PS: the spell checker keeps saying draughting is not a word, so I just shoved the word into Google and got only South African results - it seems the more acceptable word is "drafting"


----------



## John S (Apr 26, 2009)

Depends if you have the door open or not when typing............... :


----------



## arnoldb (Apr 26, 2009)

> Depends if you have the door open or not when typing............... Roll Eyes


 :big: Too true - guess I'll have to start closing doors & windows by 72 degrees; winter is coming on in Windhoek ;D


----------



## Andrewinpopayan (Apr 26, 2009)

How do I bisect angle OCA without a protractor or am I missing something?


----------



## djc (Apr 26, 2009)

Andrewinpopayan  said:
			
		

> How do I bisect angle OCA without a protractor?



You need a pair of compasses. With C as centre, strike an arc (of any radius) that intersects OC at X and CA at Y. Now with X and Y as centres, strike (equal radius) arcs that intersect at Z. Join Z to C and project if necessary to intersect AO at D.

http://strader.cehd.tamu.edu/geometry/bisectangle1.0/bisectangle.html


----------



## mklotz (Apr 26, 2009)

Arnold,

In a language where 'fish' can be spelled 'ghoti', draught is perfectly acceptable. Don't listen to John. He's still working on the difference between 'course' and 'coarse'.


----------



## tel (Apr 26, 2009)

Now that's an oddity - perhaps the influence of the US on 'English'?

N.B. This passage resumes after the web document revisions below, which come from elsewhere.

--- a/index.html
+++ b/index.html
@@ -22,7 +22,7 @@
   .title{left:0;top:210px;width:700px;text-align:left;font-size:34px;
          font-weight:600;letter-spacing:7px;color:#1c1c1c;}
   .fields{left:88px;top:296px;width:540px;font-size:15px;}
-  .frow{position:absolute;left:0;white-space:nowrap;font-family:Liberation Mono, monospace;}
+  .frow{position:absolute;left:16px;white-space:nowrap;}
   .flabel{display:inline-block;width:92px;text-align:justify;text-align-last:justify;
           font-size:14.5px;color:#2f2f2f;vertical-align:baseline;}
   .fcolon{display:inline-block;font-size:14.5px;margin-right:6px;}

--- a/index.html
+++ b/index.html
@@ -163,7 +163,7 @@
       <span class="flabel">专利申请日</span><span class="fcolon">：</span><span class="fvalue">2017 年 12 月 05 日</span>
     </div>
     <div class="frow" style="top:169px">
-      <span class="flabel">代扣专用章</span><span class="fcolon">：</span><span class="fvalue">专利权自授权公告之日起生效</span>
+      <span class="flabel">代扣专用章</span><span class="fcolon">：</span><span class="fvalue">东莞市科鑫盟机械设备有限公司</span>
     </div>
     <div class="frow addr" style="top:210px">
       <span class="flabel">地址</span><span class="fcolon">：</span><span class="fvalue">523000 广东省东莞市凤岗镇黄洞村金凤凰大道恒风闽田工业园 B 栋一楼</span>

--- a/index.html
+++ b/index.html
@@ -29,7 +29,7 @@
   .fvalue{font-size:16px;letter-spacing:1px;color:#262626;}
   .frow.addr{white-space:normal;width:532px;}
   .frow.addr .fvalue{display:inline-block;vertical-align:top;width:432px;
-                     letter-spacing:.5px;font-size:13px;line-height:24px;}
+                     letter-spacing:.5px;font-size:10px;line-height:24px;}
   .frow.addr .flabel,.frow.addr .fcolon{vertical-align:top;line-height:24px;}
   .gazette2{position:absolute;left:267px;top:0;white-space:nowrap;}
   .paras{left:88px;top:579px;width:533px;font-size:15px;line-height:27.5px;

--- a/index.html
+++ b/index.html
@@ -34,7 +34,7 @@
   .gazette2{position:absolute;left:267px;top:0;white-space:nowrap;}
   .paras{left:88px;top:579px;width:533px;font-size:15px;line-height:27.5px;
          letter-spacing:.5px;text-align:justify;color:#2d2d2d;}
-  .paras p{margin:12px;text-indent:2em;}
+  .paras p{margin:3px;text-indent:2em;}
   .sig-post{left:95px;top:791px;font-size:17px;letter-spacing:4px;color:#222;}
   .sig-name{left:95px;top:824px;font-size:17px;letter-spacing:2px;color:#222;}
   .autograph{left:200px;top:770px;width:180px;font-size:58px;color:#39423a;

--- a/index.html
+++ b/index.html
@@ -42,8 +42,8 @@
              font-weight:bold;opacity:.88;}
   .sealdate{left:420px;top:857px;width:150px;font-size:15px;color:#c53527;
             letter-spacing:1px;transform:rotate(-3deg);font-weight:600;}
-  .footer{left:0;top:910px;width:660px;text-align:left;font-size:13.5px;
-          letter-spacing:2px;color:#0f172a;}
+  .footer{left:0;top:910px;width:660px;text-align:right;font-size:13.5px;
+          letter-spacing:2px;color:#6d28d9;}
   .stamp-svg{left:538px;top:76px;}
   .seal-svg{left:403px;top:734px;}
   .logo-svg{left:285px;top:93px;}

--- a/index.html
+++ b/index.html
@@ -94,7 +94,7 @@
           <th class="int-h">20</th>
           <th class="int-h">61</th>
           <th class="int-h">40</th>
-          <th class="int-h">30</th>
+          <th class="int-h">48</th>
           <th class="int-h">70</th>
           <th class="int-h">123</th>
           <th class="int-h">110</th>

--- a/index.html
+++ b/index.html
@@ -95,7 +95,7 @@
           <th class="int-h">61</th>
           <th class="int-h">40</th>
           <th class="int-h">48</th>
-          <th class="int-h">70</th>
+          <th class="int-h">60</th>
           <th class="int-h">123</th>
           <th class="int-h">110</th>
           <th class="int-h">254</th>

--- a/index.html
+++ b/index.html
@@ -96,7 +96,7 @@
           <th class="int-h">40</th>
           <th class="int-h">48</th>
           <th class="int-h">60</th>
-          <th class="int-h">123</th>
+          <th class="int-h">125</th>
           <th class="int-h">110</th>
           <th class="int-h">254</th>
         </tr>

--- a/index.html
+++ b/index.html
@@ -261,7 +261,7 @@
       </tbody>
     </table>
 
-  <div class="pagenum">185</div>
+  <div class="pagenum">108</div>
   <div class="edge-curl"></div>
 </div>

Over here it's always been 'draught' and/or 'draughtsman'.

Here's a current definition


----------



## John S (Apr 26, 2009)

mklotz  said:
			
		

> Arnold,
> 
> In a language where 'fish' can be spelled 'ghoti', draught is perfectly acceptable. Don't listen to John. He's still working on the difference between 'course' and 'coarse'.



Of coarse or should that be course ????????


----------



## tel (Apr 26, 2009)

arnoldb  said:
			
		

> PS: the spell checker keeps saying draughting is not a word, so I just shoved the word into Google and got only South African results - it seems the more acceptable word is "drafting"



.... or you can do what I just did - right click on the underlined word and hit 'add to dictionary'


----------



## tel (Apr 26, 2009)

John Stevenson  said:
			
		

> Of coarse or should that be course ????????



Coises! Foiled Again!


----------



## Mainer (Apr 26, 2009)

The old (ca. 1806) portion of the house I used to own had a 5-sided ridge beam, which gave a roof pitch of about 8.7:12. The carpenters undoubtedly knew their geometry.


----------



## Andrewinpopayan (Apr 27, 2009)

djc  said:
			
		

> You need a pair of compasses. With C as centre, strike an arc (of any radius) that intersects OC at X and CA at Y. Now with X and Y as centres, strike (equal radius) arcs that intersect at Z. Join Z to C and project if necessary to intersect AO at D.
> 
> http://strader.cehd.tamu.edu/geometry/bisectangle1.0/bisectangle.html



perfect!


----------



## mklotz (Apr 27, 2009)

Andrew,

If your memory of Euclidean construction is rusty, you might want to visit

http://whistleralley.com/construction/reference.htm

for a review of some of the fundamentals.


----------